To Klingel, the disparities are instructive, a way to identify and shore up areas where the region is slipping in economic competitiveness: “If we wanted to just put pompoms up, we could just grab the [rankings] that say we’re fantastic,” he says. “What we’re trying to do instead is . . . assemble a variety of them to [show] the continuum that we’re spread across.”

An Annotated View

Methodologies vary, but all get equal weight in the “MSP Business Vitality Index.”


A: Compared with seven other metros: Atlanta; Austin, Texas; Boston; Denver; St. Louis; San Diego; Seattle. But the competitive set is a subjective choice. Last year’s included three more metros.


B: Klingel says the chamber reviewed hundreds of possible indicators for the index. Many used last year were used again, but others were arbitrarily replaced, including concentration of banks and number of patents filed.

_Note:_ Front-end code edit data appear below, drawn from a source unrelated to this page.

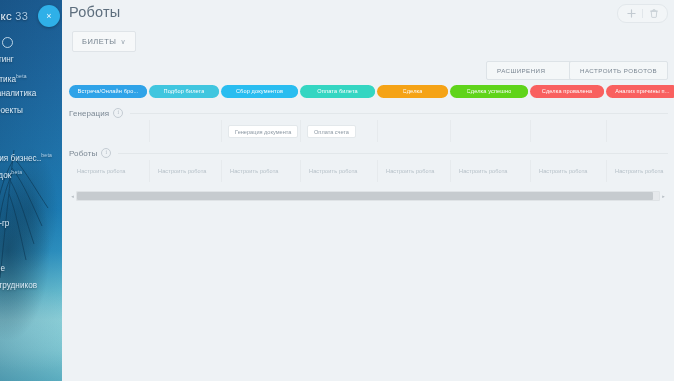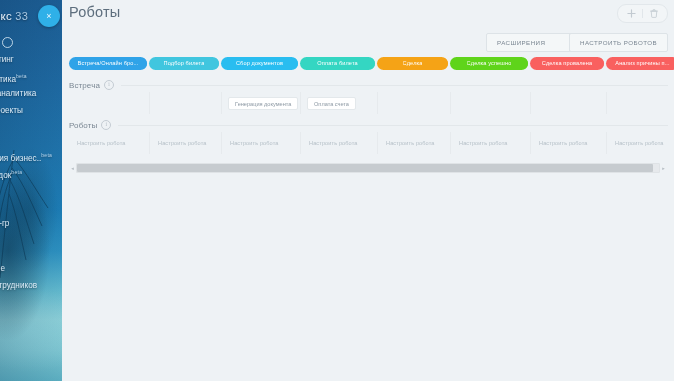--- a/index.html
+++ b/index.html
@@ -257,6 +257,12 @@
       </div>
     </div>
 
+    <div class="filter-row">
+      <div class="filter-btn">
+        <span>БИЛЕТЫ</span>
+        <span class="caret">∨</span>
+      </div>
+    </div>
 
     <div class="toolbar">
       <div class="tb-btn tb-ext">

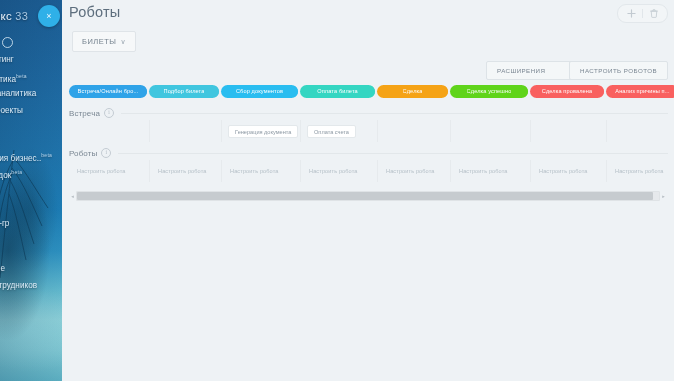--- a/index.html
+++ b/index.html
@@ -300,7 +300,7 @@
       </div>
 
     <div class="section-label">
-      <span class="txt">Встреча</span>
+      <span class="txt">Генерация</span>
       <span class="info-i">i</span>
       <span class="rule"></span>
     </div>

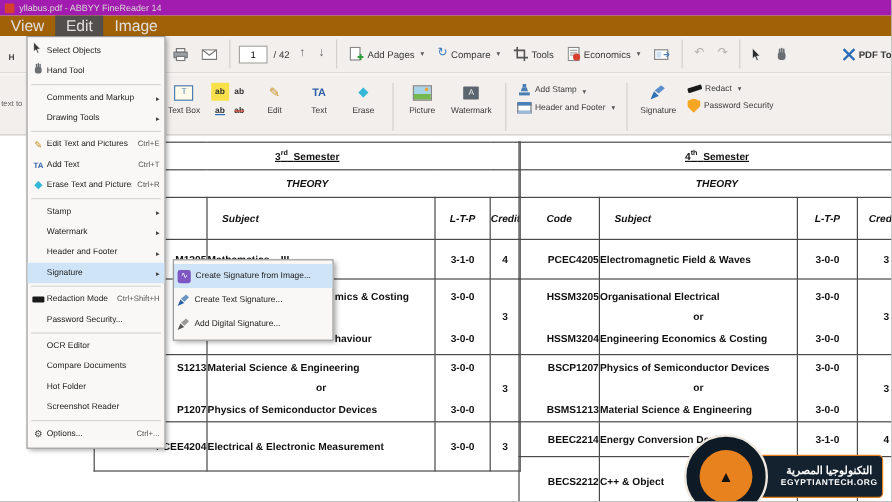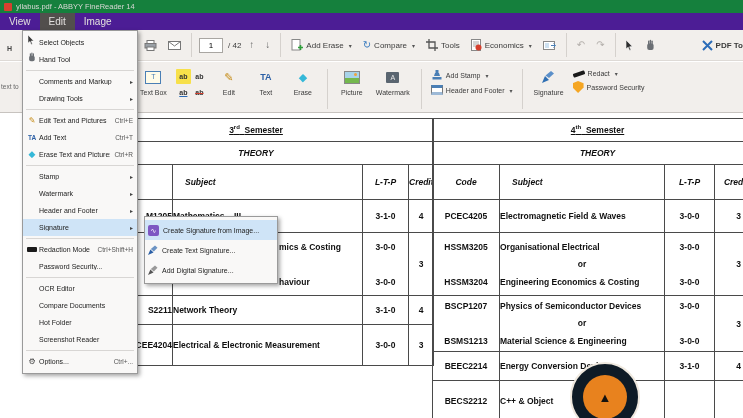--- a/index.html
+++ b/index.html
@@ -6,7 +6,7 @@
   .screen{position:relative;width:743px;height:418px;overflow:hidden;background:#fff;
           font-family:"Liberation Sans",sans-serif;-webkit-font-smoothing:antialiased;}
   
-  .titlebar{position:absolute;left:0;top:0;width:743px;height:13px;background:#15803d;color:#d9d7d5;
+  .titlebar{position:absolute;left:0;top:0;width:743px;height:13px;background:#a21caf;color:#d9d7d5;
             font-size:7.5px;line-height:13px;display:flex;align-items:center;gap:4px;padding-left:4px;box-sizing:border-box;}
   .appicon{width:8px;height:8px;background:#d6402f;border-radius:1px;flex:0 0 auto;}
   

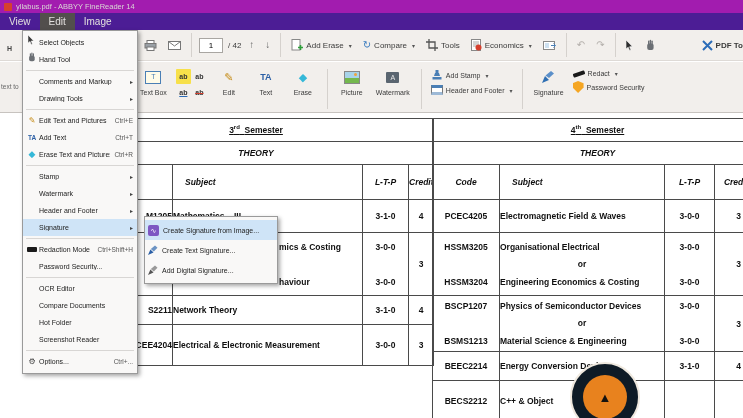--- a/index.html
+++ b/index.html
@@ -10,8 +10,8 @@
             font-size:7.5px;line-height:13px;display:flex;align-items:center;gap:4px;padding-left:4px;box-sizing:border-box;}
   .appicon{width:8px;height:8px;background:#d6402f;border-radius:1px;flex:0 0 auto;}
   
-  .menubar{position:absolute;left:0;top:13px;width:743px;height:17px;background:#4c1d95;color:#e2e0de;
-           font-size:10px;display:flex;align-items:stretch;}
+  .menubar{position:absolute;left:0;top:13px;width:743px;height:17px;background:#a16207;color:#e2e0de;
+           font-size:13px;display:flex;align-items:stretch;}
   .mb-item{padding:0 9px;line-height:17px;cursor:default;}
   .mb-item.active{background:#524f4d;}
   

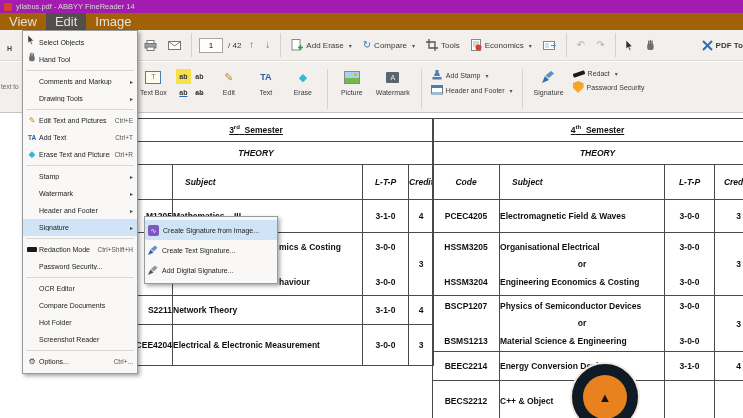--- a/index.html
+++ b/index.html
@@ -150,7 +150,7 @@
           <rect x="1" y="0.5" width="8" height="10.5" fill="#fff" stroke="#888"></rect>
           <path d="M7,8.5 h5 M9.5,6 v5" stroke="#2e9e3a" stroke-width="1.6" fill="none"></path>
         </svg>
-      <span>Add Erase</span>
+      <span>Add Pages</span>
     </span>
     <span class="tbtn dd">
       <span class="glyph" style="color:#3a7bbf;">↻</span>

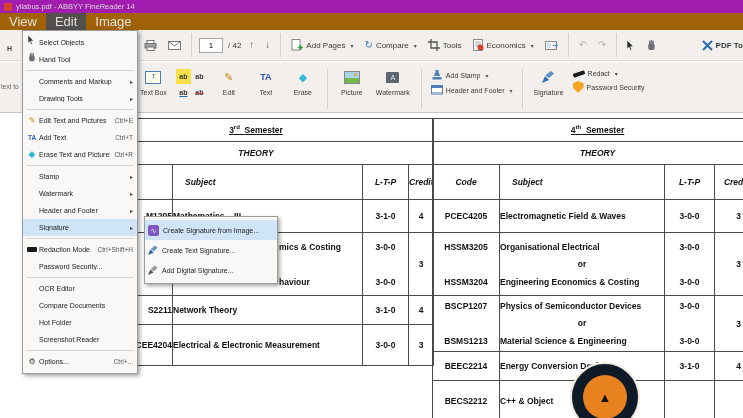--- a/index.html
+++ b/index.html
@@ -81,7 +81,7 @@
   .r-head td{height:34px;text-align:center;font-style:italic;font-size:7.5px;white-space:normal;overflow-wrap:anywhere;line-height:1.25;}
   .r-head td.hsubj{text-align:left;padding-left:12px;}
   .cell-codeL{text-align:right;padding-right:4px;}
-  .cell-codeR{text-align:center;padding-left:4px;}
+  .cell-codeR{text-align:right;padding-left:4px;}
   .cell-subj{text-align:left;padding-left:5px;}
   .cell-mid{text-align:center;}
   .r1 td{height:32px;}

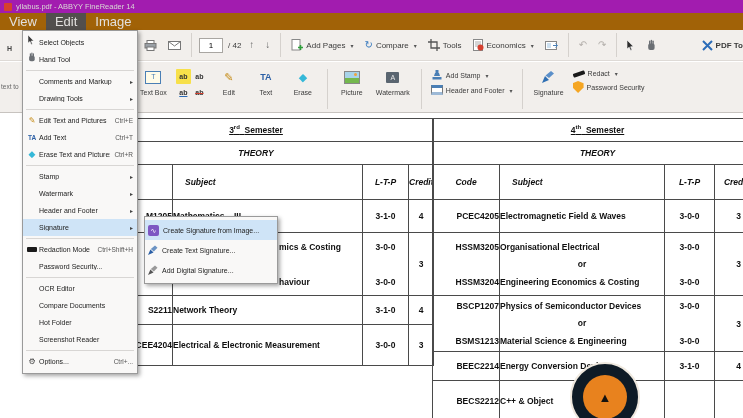--- a/index.html
+++ b/index.html
@@ -350,6 +350,24 @@
             </td>
         <td class="gcred">3</td>
       </tr>
+      <tr class="g2">
+        <td class="cell-codeL">
+              <div class="gl">S1213</div>
+              <div class="gor"></div>
+              <div class="gl">P1207</div>
+            </td>
+        <td class="cell-subj">
+              <div class="gl">Material Science &amp; Engineering</div>
+              <div class="gor">or</div>
+              <div class="gl">Physics of Semiconductor Devices</div>
+            </td>
+        <td class="cell-mid">
+              <div class="gl">3-0-0</div>
+              <div class="gor"></div>
+              <div class="gl">3-0-0</div>
+            </td>
+        <td class="gcred">3</td>
+      </tr>
       <tr class="r4">
         <td class="cell-codeL">S2211</td>
         <td class="cell-subj">Network Theory</td>

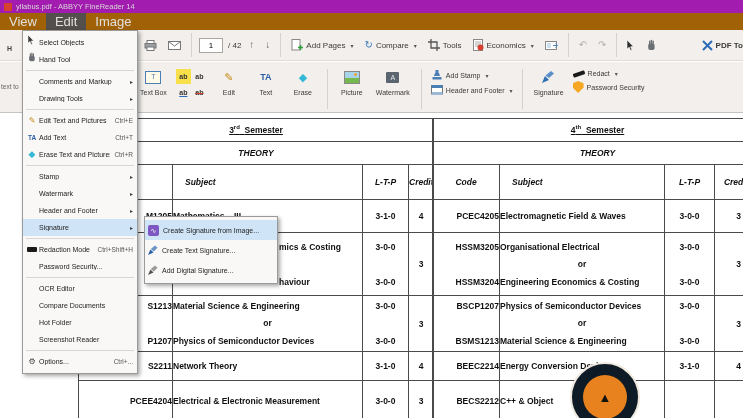--- a/index.html
+++ b/index.html
@@ -368,12 +368,6 @@
             </td>
         <td class="gcred">3</td>
       </tr>
-      <tr class="r4">
-        <td class="cell-codeL">S2211</td>
-        <td class="cell-subj">Network Theory</td>
-        <td class="cell-mid">3-1-0</td>
-        <td class="cell-mid">4</td>
-      </tr>
       <tr class="r5">
         <td class="cell-codeL">PCEE4204</td>
         <td class="cell-subj">Electrical &amp; Electronic Measurement</td>

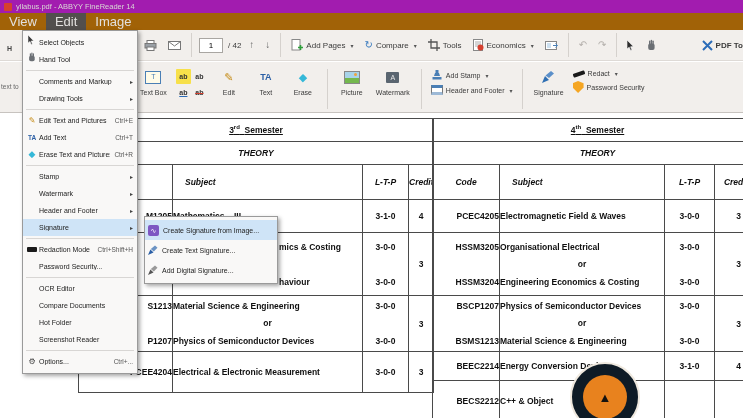--- a/index.html
+++ b/index.html
@@ -458,6 +458,10 @@
   </div>
 
   <div class="logo">
+    <div class="banner">
+      <span class="ar">التكنولوجيا المصرية</span>
+      <span class="en">EGYPTIANTECH.ORG</span>
+    </div>
     <div class="circle">
       <div class="inner">▲</div>
     </div>

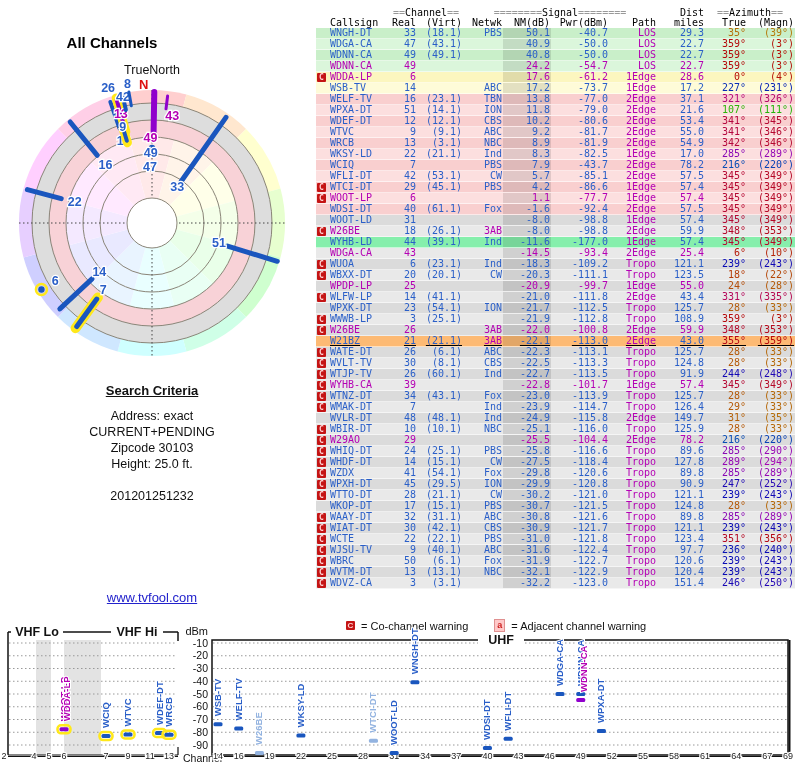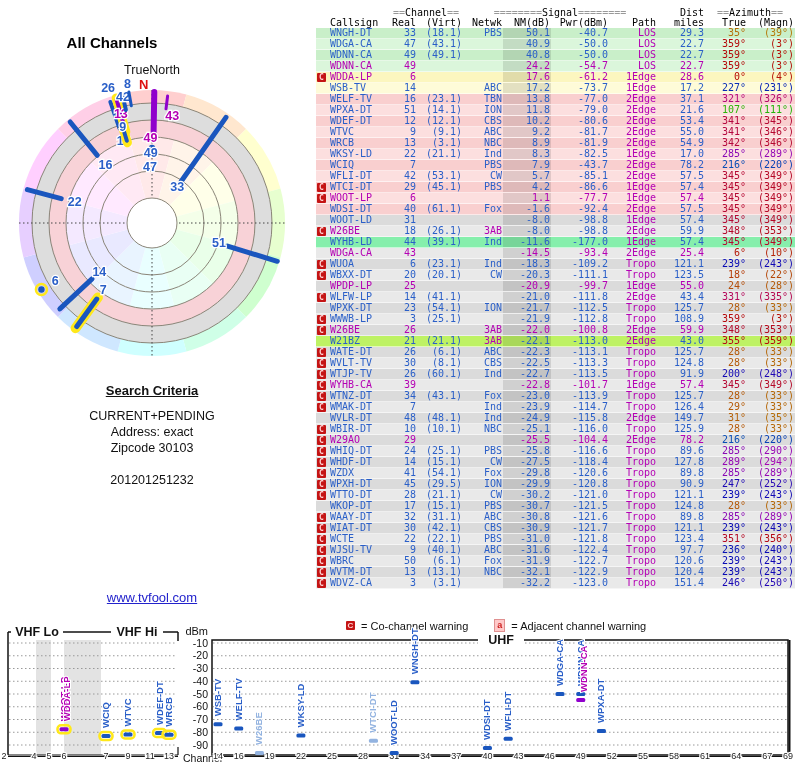--- a/index.html
+++ b/index.html
@@ -516,7 +516,7 @@
         <td class="num" style="color:hsl(348,92%,37%)">348°</td>
         <td class="num" style="color:hsl(353,92%,37%)">(353°)</td>
       </tr>
-      <tr style="background: #bef264;">
+      <tr style="background: #fdba74; text-decoration: underline;">
         <td></td>
         <td style="color:#2a5fc8">W21BZ</td>
         <td class="num" style="color:#2a5fc8">21</td>

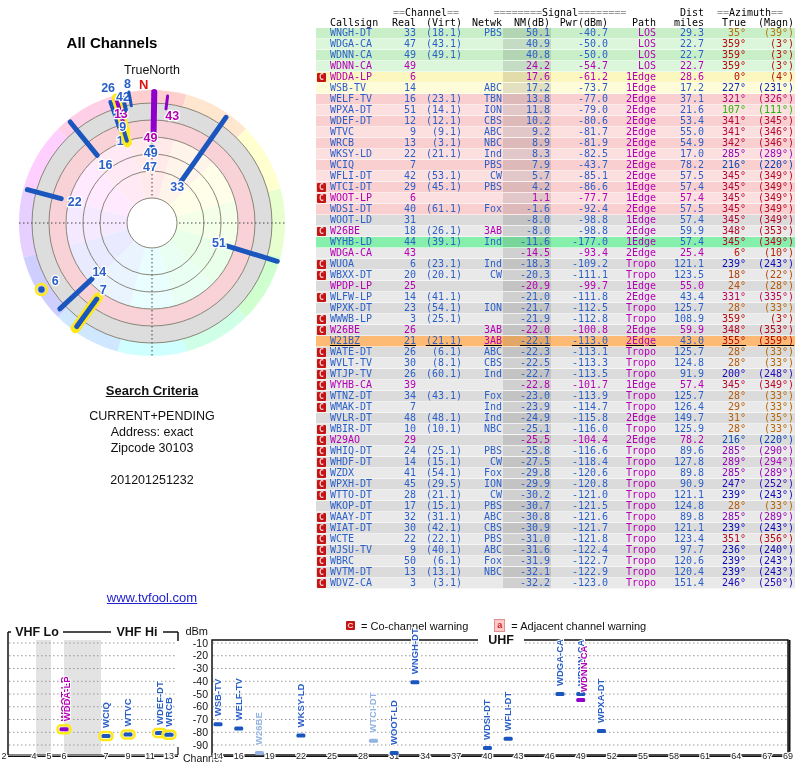--- a/index.html
+++ b/index.html
@@ -565,7 +565,7 @@
         <td class="num" style="color:#2a5fc8">-113.5</td>
         <td class="num" style="color:#b400b4">Tropo</td>
         <td class="num" style="color:#2a5fc8">91.9</td>
-        <td class="num" style="color:hsl(244,92%,37%)">200°</td>
+        <td class="num" style="color:hsl(244,92%,37%)">244°</td>
         <td class="num" style="color:hsl(248,92%,37%)">(248°)</td>
       </tr>
       <tr style="background: rgb(233, 233, 233);">

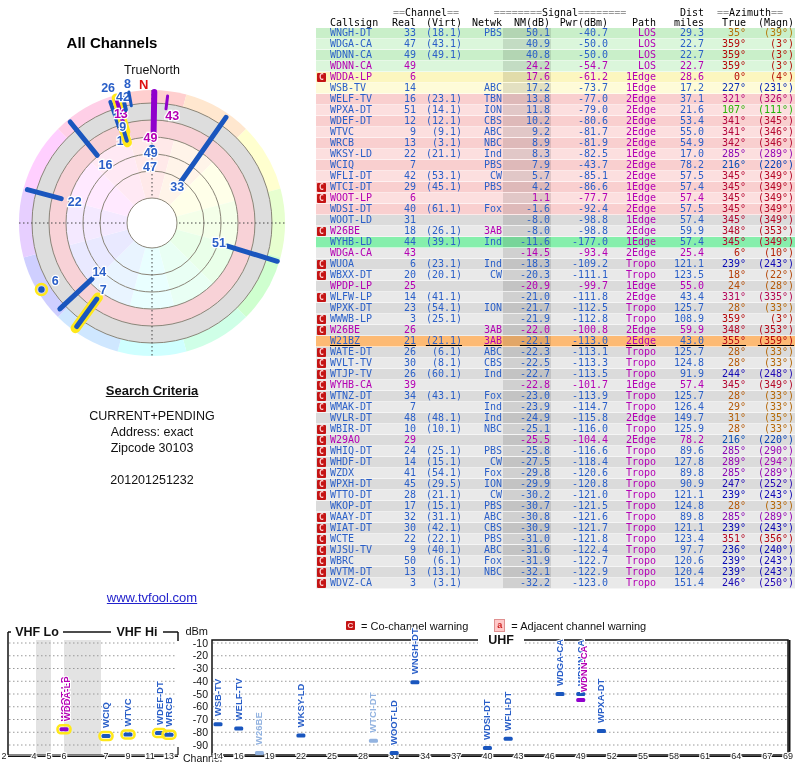--- a/index.html
+++ b/index.html
@@ -105,8 +105,8 @@
 <div id="search">
   <h3>Search Criteria</h3>
   <div id="search-lines">
+      <div class="ln">Address: exact</div>
       <div class="ln">CURRENT+PENDING</div>
-      <div class="ln">Address: exact</div>
       <div class="ln">Zipcode 30103</div>
       <div class="ln"></div>
       <div class="ln">201201251232</div>

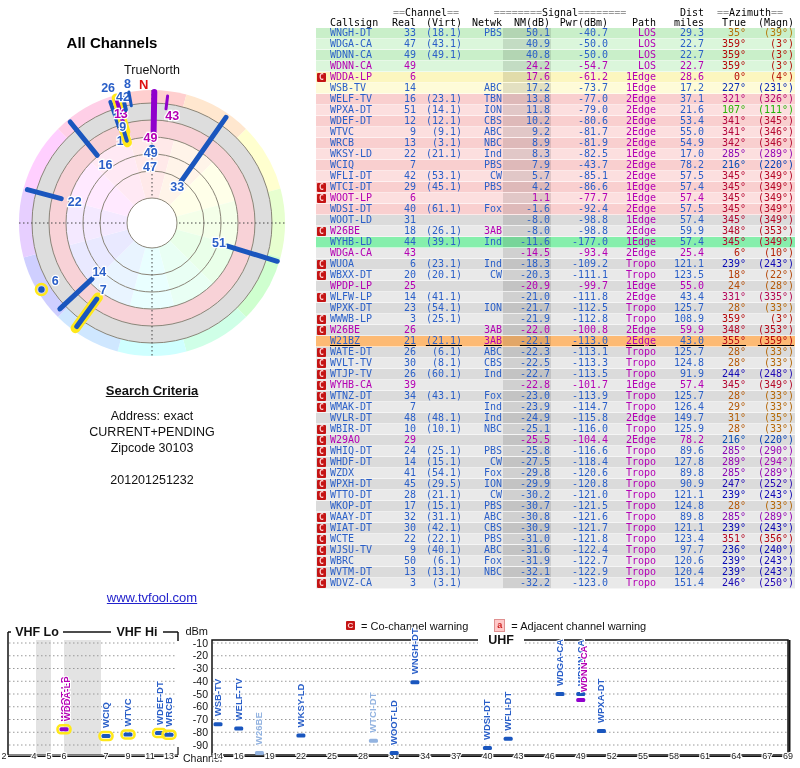--- a/index.html
+++ b/index.html
@@ -108,6 +108,7 @@
       <div class="ln">Address: exact</div>
       <div class="ln">CURRENT+PENDING</div>
       <div class="ln">Zipcode 30103</div>
+      <div class="ln">Height: 25.0 ft.</div>
       <div class="ln"></div>
       <div class="ln">201201251232</div>
     </div>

C: USA Today attributes its charts and data to Moody’s, which made comparisons of payroll data, and number and type of employees.


D: BNET used Bureau of Labor Statistics numbers, interviews with economists, and projections of how demographic trends might intersect with quality-of-life factors: whether a metro area has amenities attractive to the growing categories of retiring Baby Boomers and 20-somethings starting their careers.


E: Forbes used 12 metrics to analyze and rank cities, including cost of living and cost of doing business, education levels, and past and projected job growth, but also crime levels and cultural and recreational opportunities.


F: New Geography based its rankings on monthly employment data from the Bureau of Labor Statistics from November 1998 through January 2009.